User interface change data:
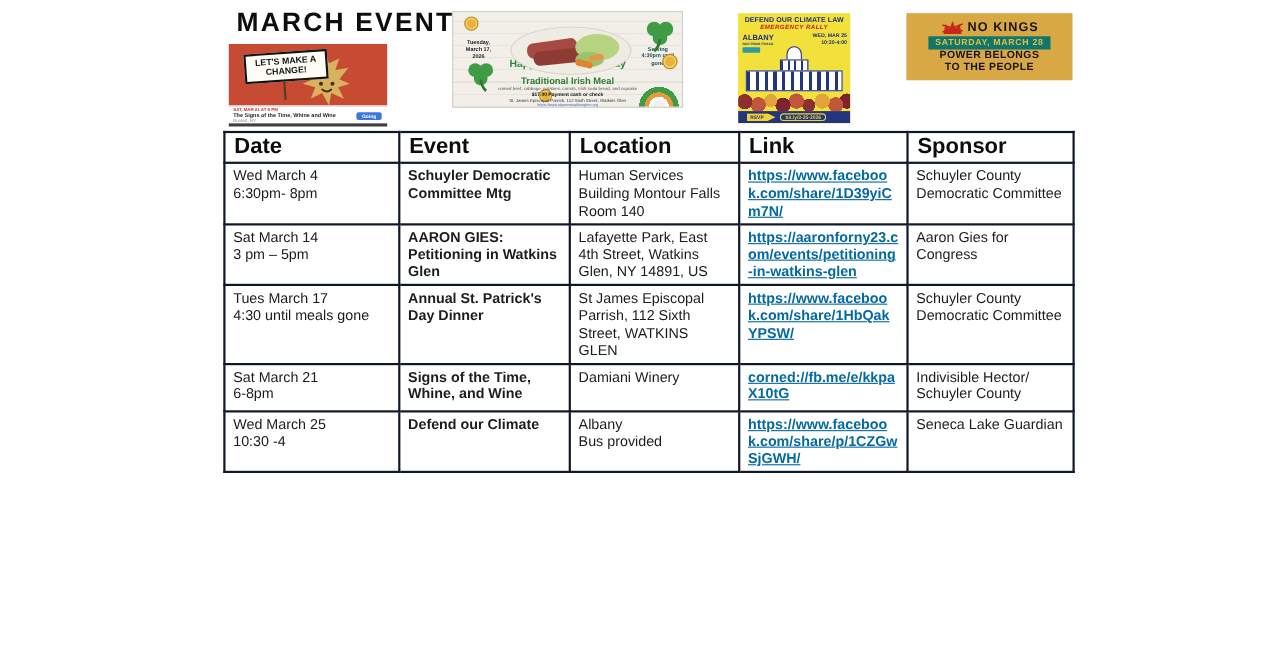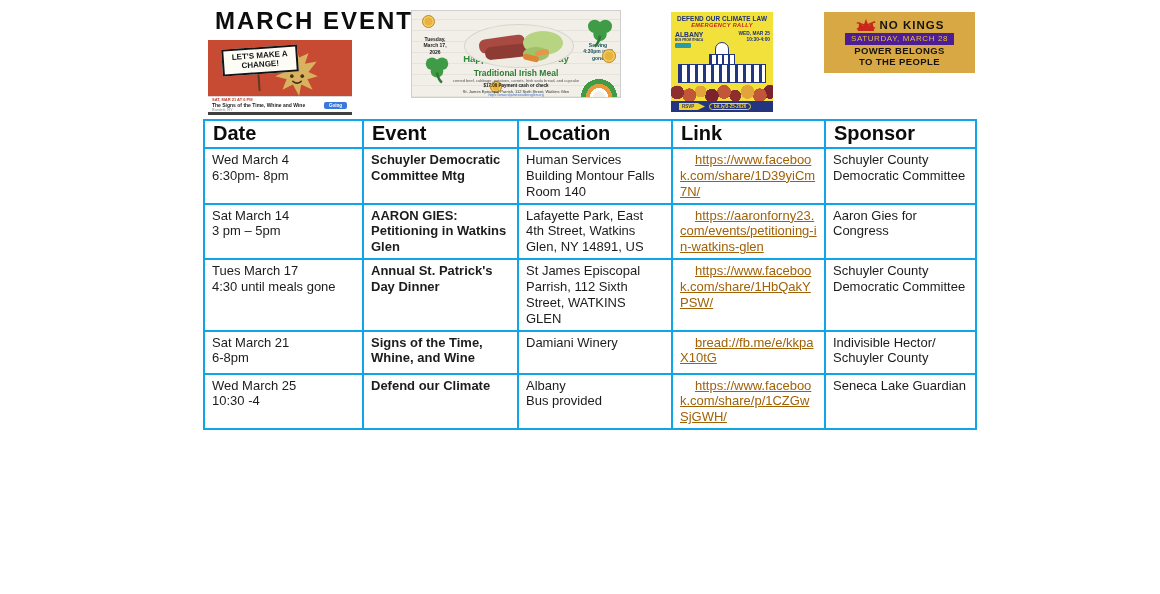--- a/index.html
+++ b/index.html
@@ -104,7 +104,7 @@
                  display:flex; flex-direction:column; align-items:center; justify-content:center; gap:1px; overflow:hidden; }
   .nk-row { display:flex; align-items:center; gap:3px; }
   .nk-title { font-size:11.5px; font-weight:800; letter-spacing:1px; color:#161310; }
-  .nk-bar { background:#4c1d95; color:#e9bc3e; font-size:8px; font-weight:400; letter-spacing:0.6px; padding:1px 6px 2px; }
+  .nk-bar { background:#0f766e; color:#e9bc3e; font-size:8px; font-weight:700; letter-spacing:0.6px; padding:1px 6px 2px; }
   .nk-tag { text-align:center; font-size:9.5px; font-weight:800; letter-spacing:0.4px; color:#171310;
             line-height:1.12; white-space:pre-line; }
 </style>

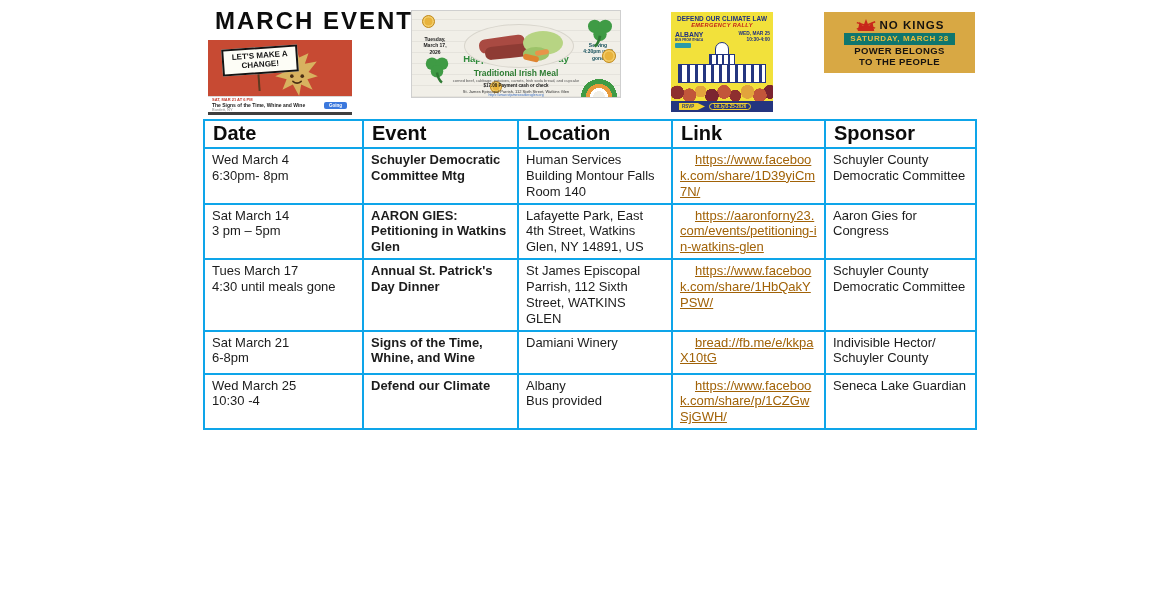--- a/index.html
+++ b/index.html
@@ -18,7 +18,7 @@
     position:absolute; left:203px; top:119px; width:772px;
     border-collapse:collapse; table-layout:fixed;
   }
-  table.events td, table.events th { border:2px solid #0ea5e9; vertical-align:top; padding:3px 7px; }
+  table.events td, table.events th { border:2px solid #0f172a; vertical-align:top; padding:3px 7px; }
   table.events th { text-align:left; font-size:20px; font-weight:700; color:#0c0c0c; padding:1px 8px 2px; height:25px; }
   table.events td { font-size:13px; line-height:1.22; white-space:pre-line; color:#1c1c1c; }
   td.ev { color:#bf1e1e; font-weight:700; }

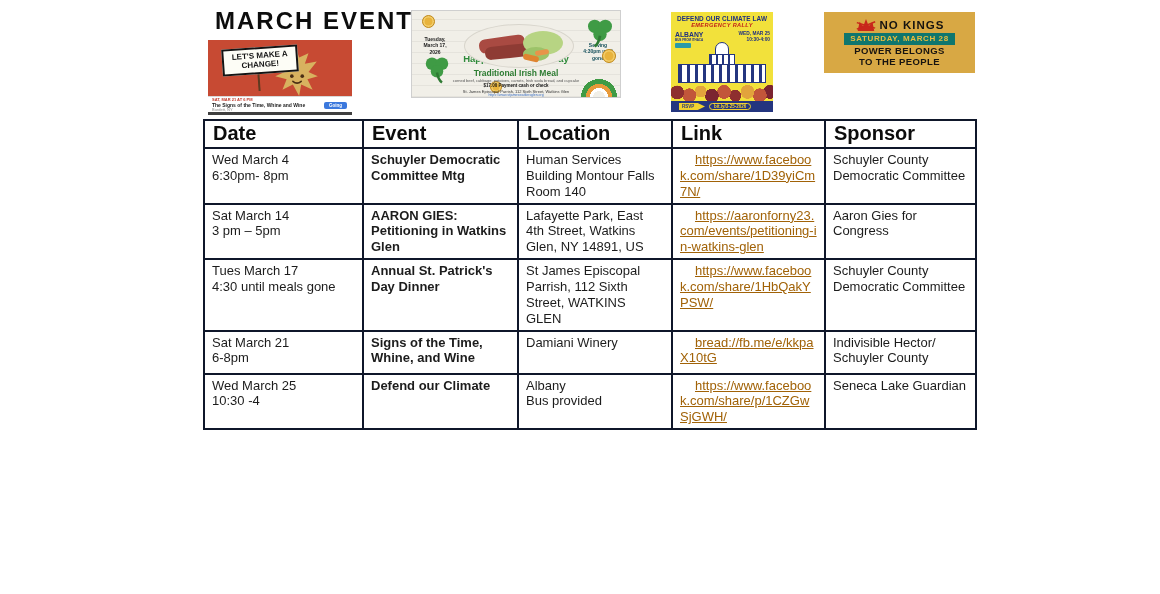--- a/index.html
+++ b/index.html
@@ -22,7 +22,7 @@
   table.events th { text-align:left; font-size:20px; font-weight:700; color:#0c0c0c; padding:1px 8px 2px; height:25px; }
   table.events td { font-size:13px; line-height:1.22; white-space:pre-line; color:#1c1c1c; }
   td.ev { color:#bf1e1e; font-weight:700; }
-  td.lk a { color:#a16207; font-weight:400; text-decoration:underline; word-break:break-all; white-space:normal;margin-left:15px; }
+  td.lk a { color:#0369a1; font-weight:700; text-decoration:underline; word-break:break-all; white-space:normal; }
 
   
   .fly-change { position:absolute; left:208px; top:40px; width:144px; height:75px; border-bottom:3px solid #3f3f3f; }

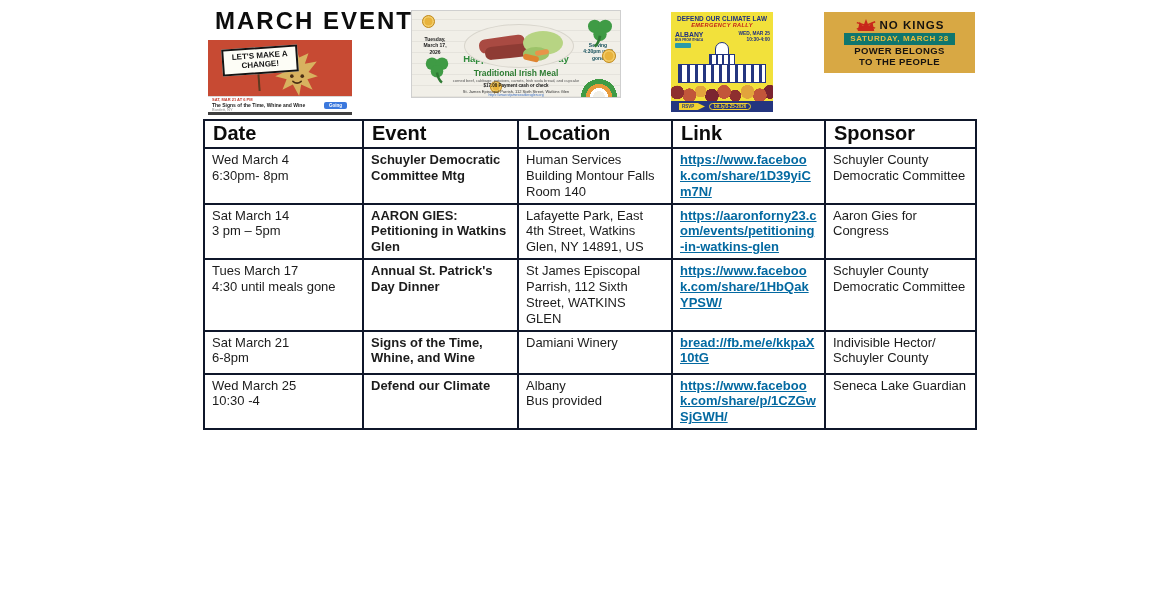--- a/index.html
+++ b/index.html
@@ -254,7 +254,7 @@
 6-8pm</td>
       <td class="ev">Signs of the Time, Whine, and Wine</td>
       <td>Damiani Winery</td>
-      <td class="lk"><a href="#">bread://fb.me/e/kkpaX10tG</a></td>
+      <td class="lk"><a href="#">corned://fb.me/e/kkpaX10tG</a></td>
       <td>Indivisible Hector/ Schuyler County</td>
     </tr>
     <tr style="height:47px">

> Description of the task: Provide the lines again, unchanged, from where the data above begins through the line containing "border:2px solid #0ea5e9;", both ends included, omitting pictures and adding nothing.

> Response to the task:
--- a/index.html
+++ b/index.html
@@ -104,7 +104,7 @@
                  display:flex; flex-direction:column; align-items:center; justify-content:center; gap:1px; overflow:hidden; }
   .nk-row { display:flex; align-items:center; gap:3px; }
   .nk-title { font-size:11.5px; font-weight:800; letter-spacing:1px; color:#161310; }
-  .nk-bar { background:#4c1d95; color:#e9bc3e; font-size:8px; font-weight:400; letter-spacing:0.6px; padding:1px 6px 2px; }
+  .nk-bar { background:#0f766e; color:#e9bc3e; font-size:8px; font-weight:700; letter-spacing:0.6px; padding:1px 6px 2px; }
   .nk-tag { text-align:center; font-size:9.5px; font-weight:800; letter-spacing:0.4px; color:#171310;
             line-height:1.12; white-space:pre-line; }
 </style>

--- a/index.html
+++ b/index.html
@@ -18,7 +18,7 @@
     position:absolute; left:203px; top:119px; width:772px;
     border-collapse:collapse; table-layout:fixed;
   }
-  table.events td, table.events th { border:2px solid #0ea5e9; vertical-align:top; padding:3px 7px; }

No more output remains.